Cite as: https://hdl.handle.net/21.11116/0000-0009-2570-F
Background: Arterial brain vessel segmentation allows utilising clinically relevant information contained within the cerebral vascular tree. Currently, however, no standardised performance measure is available to evaluate the quality of cerebral vessel segmentations. Thus, we developed a performance measure selection framework based on manual visual scoring of simulated segmentation variations to find the most suitable measure for cerebral vessel segmentation.

Methods: To simulate segmentation variations, we manually created non-overlapping segmentation errors common in magnetic resonance angiography cerebral vessel segmentation.

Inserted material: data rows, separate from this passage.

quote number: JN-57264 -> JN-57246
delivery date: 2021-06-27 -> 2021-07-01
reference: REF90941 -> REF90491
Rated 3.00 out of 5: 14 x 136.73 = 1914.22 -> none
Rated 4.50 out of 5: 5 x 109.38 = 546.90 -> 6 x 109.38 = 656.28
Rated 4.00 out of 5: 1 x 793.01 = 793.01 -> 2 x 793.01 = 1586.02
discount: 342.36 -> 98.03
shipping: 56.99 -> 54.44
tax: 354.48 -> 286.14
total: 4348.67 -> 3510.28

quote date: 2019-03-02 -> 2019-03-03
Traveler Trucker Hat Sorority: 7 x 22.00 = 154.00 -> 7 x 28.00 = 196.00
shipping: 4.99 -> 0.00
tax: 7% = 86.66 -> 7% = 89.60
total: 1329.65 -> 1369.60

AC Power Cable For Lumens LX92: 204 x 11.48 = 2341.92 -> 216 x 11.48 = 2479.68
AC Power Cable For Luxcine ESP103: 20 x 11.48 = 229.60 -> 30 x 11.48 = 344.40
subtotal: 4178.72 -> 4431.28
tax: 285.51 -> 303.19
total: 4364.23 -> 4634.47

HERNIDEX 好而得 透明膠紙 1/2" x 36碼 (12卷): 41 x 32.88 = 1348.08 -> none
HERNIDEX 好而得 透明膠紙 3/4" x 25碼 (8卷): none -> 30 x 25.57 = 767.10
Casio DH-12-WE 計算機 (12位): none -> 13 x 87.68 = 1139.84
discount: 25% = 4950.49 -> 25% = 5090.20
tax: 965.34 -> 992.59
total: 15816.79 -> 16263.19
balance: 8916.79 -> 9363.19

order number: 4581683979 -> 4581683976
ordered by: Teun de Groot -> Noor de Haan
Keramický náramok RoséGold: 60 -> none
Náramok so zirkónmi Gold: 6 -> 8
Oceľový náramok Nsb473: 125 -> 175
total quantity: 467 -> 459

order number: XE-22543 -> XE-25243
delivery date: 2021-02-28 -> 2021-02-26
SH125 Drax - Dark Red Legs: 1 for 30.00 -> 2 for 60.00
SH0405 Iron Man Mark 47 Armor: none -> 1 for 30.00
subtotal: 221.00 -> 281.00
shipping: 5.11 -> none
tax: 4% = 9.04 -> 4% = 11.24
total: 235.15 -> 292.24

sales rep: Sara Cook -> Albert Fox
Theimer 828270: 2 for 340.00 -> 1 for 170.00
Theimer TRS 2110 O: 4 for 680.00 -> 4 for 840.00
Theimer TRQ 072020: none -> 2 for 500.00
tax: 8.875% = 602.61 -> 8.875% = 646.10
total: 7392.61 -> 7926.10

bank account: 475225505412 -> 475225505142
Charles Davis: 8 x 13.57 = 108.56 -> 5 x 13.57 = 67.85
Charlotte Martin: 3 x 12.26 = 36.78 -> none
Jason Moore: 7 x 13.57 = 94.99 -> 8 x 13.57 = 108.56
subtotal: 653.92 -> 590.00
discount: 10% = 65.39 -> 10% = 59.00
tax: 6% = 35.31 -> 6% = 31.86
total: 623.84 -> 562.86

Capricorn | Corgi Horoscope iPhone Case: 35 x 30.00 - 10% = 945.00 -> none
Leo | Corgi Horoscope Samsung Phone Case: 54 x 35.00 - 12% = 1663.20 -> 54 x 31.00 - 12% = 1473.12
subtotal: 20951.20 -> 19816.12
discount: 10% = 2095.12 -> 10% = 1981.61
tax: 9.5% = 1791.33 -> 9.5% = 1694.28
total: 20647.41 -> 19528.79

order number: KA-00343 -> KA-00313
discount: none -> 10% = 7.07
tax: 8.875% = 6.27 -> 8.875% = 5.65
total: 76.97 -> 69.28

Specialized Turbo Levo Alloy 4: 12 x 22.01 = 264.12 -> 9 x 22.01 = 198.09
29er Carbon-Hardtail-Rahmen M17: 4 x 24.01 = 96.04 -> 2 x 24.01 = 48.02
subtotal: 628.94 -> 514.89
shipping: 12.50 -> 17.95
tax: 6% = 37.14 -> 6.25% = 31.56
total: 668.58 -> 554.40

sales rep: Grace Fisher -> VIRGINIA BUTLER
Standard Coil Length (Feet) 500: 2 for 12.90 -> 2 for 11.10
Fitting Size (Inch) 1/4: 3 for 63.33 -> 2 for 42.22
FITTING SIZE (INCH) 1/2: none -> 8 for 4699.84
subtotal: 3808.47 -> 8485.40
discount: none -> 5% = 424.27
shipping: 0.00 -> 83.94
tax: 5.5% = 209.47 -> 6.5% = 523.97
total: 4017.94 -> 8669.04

In 10 patients, we generated a set of approximately 300 simulated segmentation variations for each ground truth image. Each segmentation was visually scored based on a predefined scoring system and segmentations were ranked based on 22 performance measures common in the literature. The correlation of visual scores with performance measure rankings was calculated using the Spearman correlation coefficient.

Results: The distance-based performance measures balanced average Hausdorff distance (rank = 1) and average Hausdorff distance (rank = 2) provided the segmentation rankings with the highest average correlation with manual rankings. They were followed by overlap-based measures such as Dice coefficient (rank = 7), a standard performance measure in medical image segmentation.

Conclusions: Average Hausdorff distance-based measures should be used as a standard performance measure in evaluating cerebral vessel segmentation quality. They can identify more relevant segmentation errors, especially in high-quality segmentations. Our findings have the potential to accelerate the validation and development of novel vessel segmentation approaches.